= PROBLEM DETAILS =
Leaving out the images, repeat all the lines below exactly.

Before and after images:
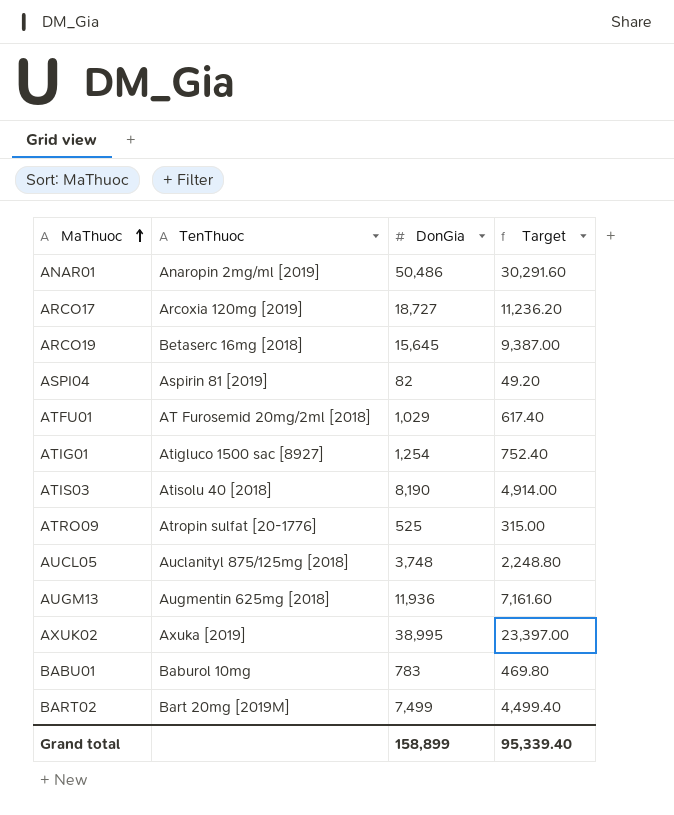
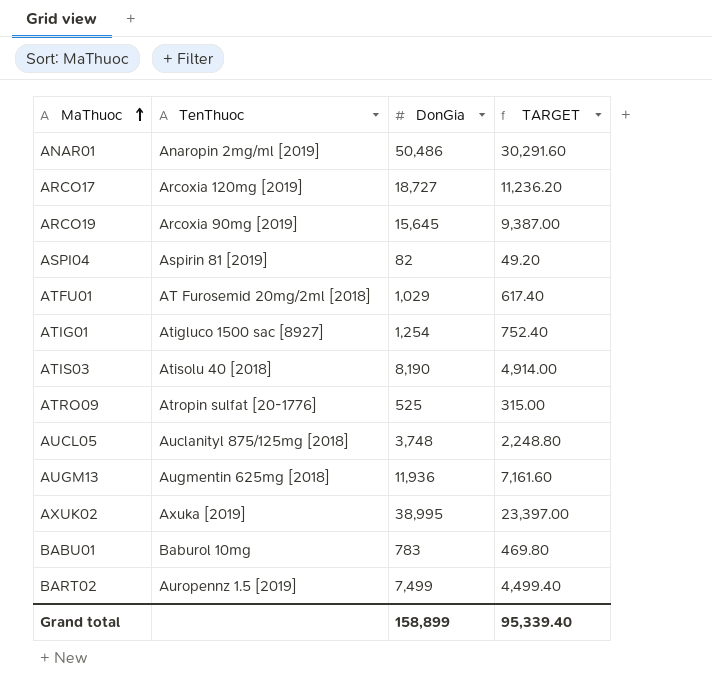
column name: Target -> TARGET
ARCO19 | TenThuoc: Betaserc 16mg [2018] -> Arcoxia 90mg [2019]
BART02 | TenThuoc: Bart 20mg [2019M] -> Auropennz 1.5 [2019]

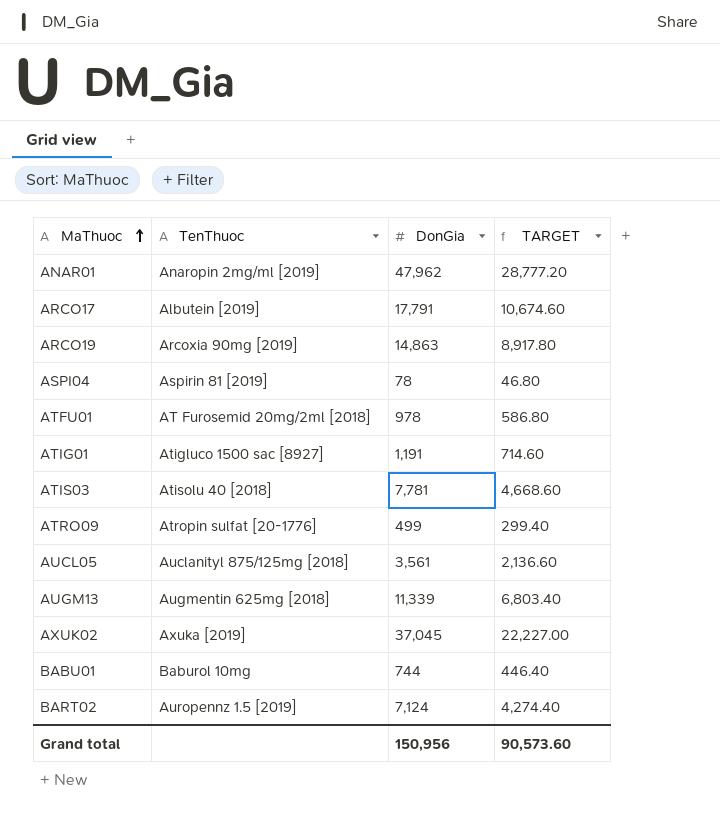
ANAR01 | DonGia: 50,486 -> 47,962
ANAR01 | TARGET: 30,291.60 -> 28,777.20
ARCO17 | TenThuoc: Arcoxia 120mg [2019] -> Albutein [2019]
ARCO17 | DonGia: 18,727 -> 17,791
ARCO17 | TARGET: 11,236.20 -> 10,674.60
ARCO19 | DonGia: 15,645 -> 14,863
ARCO19 | TARGET: 9,387.00 -> 8,917.80
ASPI04 | DonGia: 82 -> 78
ASPI04 | TARGET: 49.20 -> 46.80
ATFU01 | DonGia: 1,029 -> 978
ATFU01 | TARGET: 617.40 -> 586.80
ATIG01 | DonGia: 1,254 -> 1,191
ATIG01 | TARGET: 752.40 -> 714.60
ATIS03 | DonGia: 8,190 -> 7,781
ATIS03 | TARGET: 4,914.00 -> 4,668.60
ATRO09 | DonGia: 525 -> 499
ATRO09 | TARGET: 315.00 -> 299.40
AUCL05 | DonGia: 3,748 -> 3,561
AUCL05 | TARGET: 2,248.80 -> 2,136.60
AUGM13 | DonGia: 11,936 -> 11,339
AUGM13 | TARGET: 7,161.60 -> 6,803.40
AXUK02 | DonGia: 38,995 -> 37,045
AXUK02 | TARGET: 23,397.00 -> 22,227.00
BABU01 | DonGia: 783 -> 744
BABU01 | TARGET: 469.80 -> 446.40
BART02 | DonGia: 7,499 -> 7,124
BART02 | TARGET: 4,499.40 -> 4,274.40
Grand total | DonGia: 158,899 -> 150,956
Grand total | TARGET: 95,339.40 -> 90,573.60

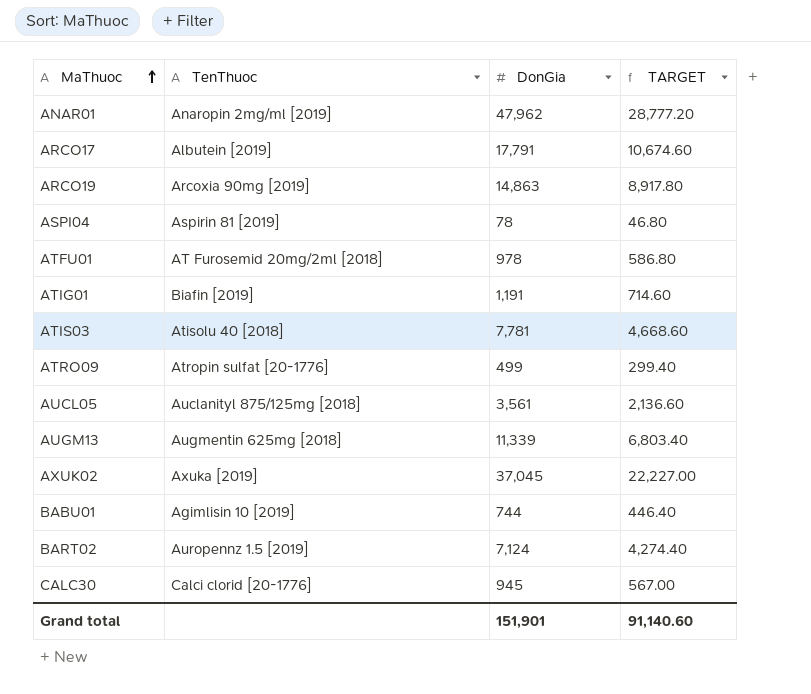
ATIG01 | TenThuoc: Atigluco 1500 sac [8927] -> Biafin [2019]
BABU01 | TenThuoc: Baburol 10mg -> Agimlisin 10 [2019]
row CALC30: none -> Calci clorid [20-1776] | 945 | 567.00
Grand total | DonGia: 150,956 -> 151,901
Grand total | TARGET: 90,573.60 -> 91,140.60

= PROBLEM SOLUTION =
column name: Target -> TARGET
ARCO19 | TenThuoc: Betaserc 16mg [2018] -> Arcoxia 90mg [2019]
BART02 | TenThuoc: Bart 20mg [2019M] -> Auropennz 1.5 [2019]

ANAR01 | DonGia: 50,486 -> 47,962
ANAR01 | TARGET: 30,291.60 -> 28,777.20
ARCO17 | TenThuoc: Arcoxia 120mg [2019] -> Albutein [2019]
ARCO17 | DonGia: 18,727 -> 17,791
ARCO17 | TARGET: 11,236.20 -> 10,674.60
ARCO19 | DonGia: 15,645 -> 14,863
ARCO19 | TARGET: 9,387.00 -> 8,917.80
ASPI04 | DonGia: 82 -> 78
ASPI04 | TARGET: 49.20 -> 46.80
ATFU01 | DonGia: 1,029 -> 978
ATFU01 | TARGET: 617.40 -> 586.80
ATIG01 | DonGia: 1,254 -> 1,191
ATIG01 | TARGET: 752.40 -> 714.60
ATIS03 | DonGia: 8,190 -> 7,781
ATIS03 | TARGET: 4,914.00 -> 4,668.60
ATRO09 | DonGia: 525 -> 499
ATRO09 | TARGET: 315.00 -> 299.40
AUCL05 | DonGia: 3,748 -> 3,561
AUCL05 | TARGET: 2,248.80 -> 2,136.60
AUGM13 | DonGia: 11,936 -> 11,339
AUGM13 | TARGET: 7,161.60 -> 6,803.40
AXUK02 | DonGia: 38,995 -> 37,045
AXUK02 | TARGET: 23,397.00 -> 22,227.00
BABU01 | DonGia: 783 -> 744
BABU01 | TARGET: 469.80 -> 446.40
BART02 | DonGia: 7,499 -> 7,124
BART02 | TARGET: 4,499.40 -> 4,274.40
Grand total | DonGia: 158,899 -> 150,956
Grand total | TARGET: 95,339.40 -> 90,573.60

ATIG01 | TenThuoc: Atigluco 1500 sac [8927] -> Biafin [2019]
BABU01 | TenThuoc: Baburol 10mg -> Agimlisin 10 [2019]
row CALC30: none -> Calci clorid [20-1776] | 945 | 567.00
Grand total | DonGia: 150,956 -> 151,901
Grand total | TARGET: 90,573.60 -> 91,140.60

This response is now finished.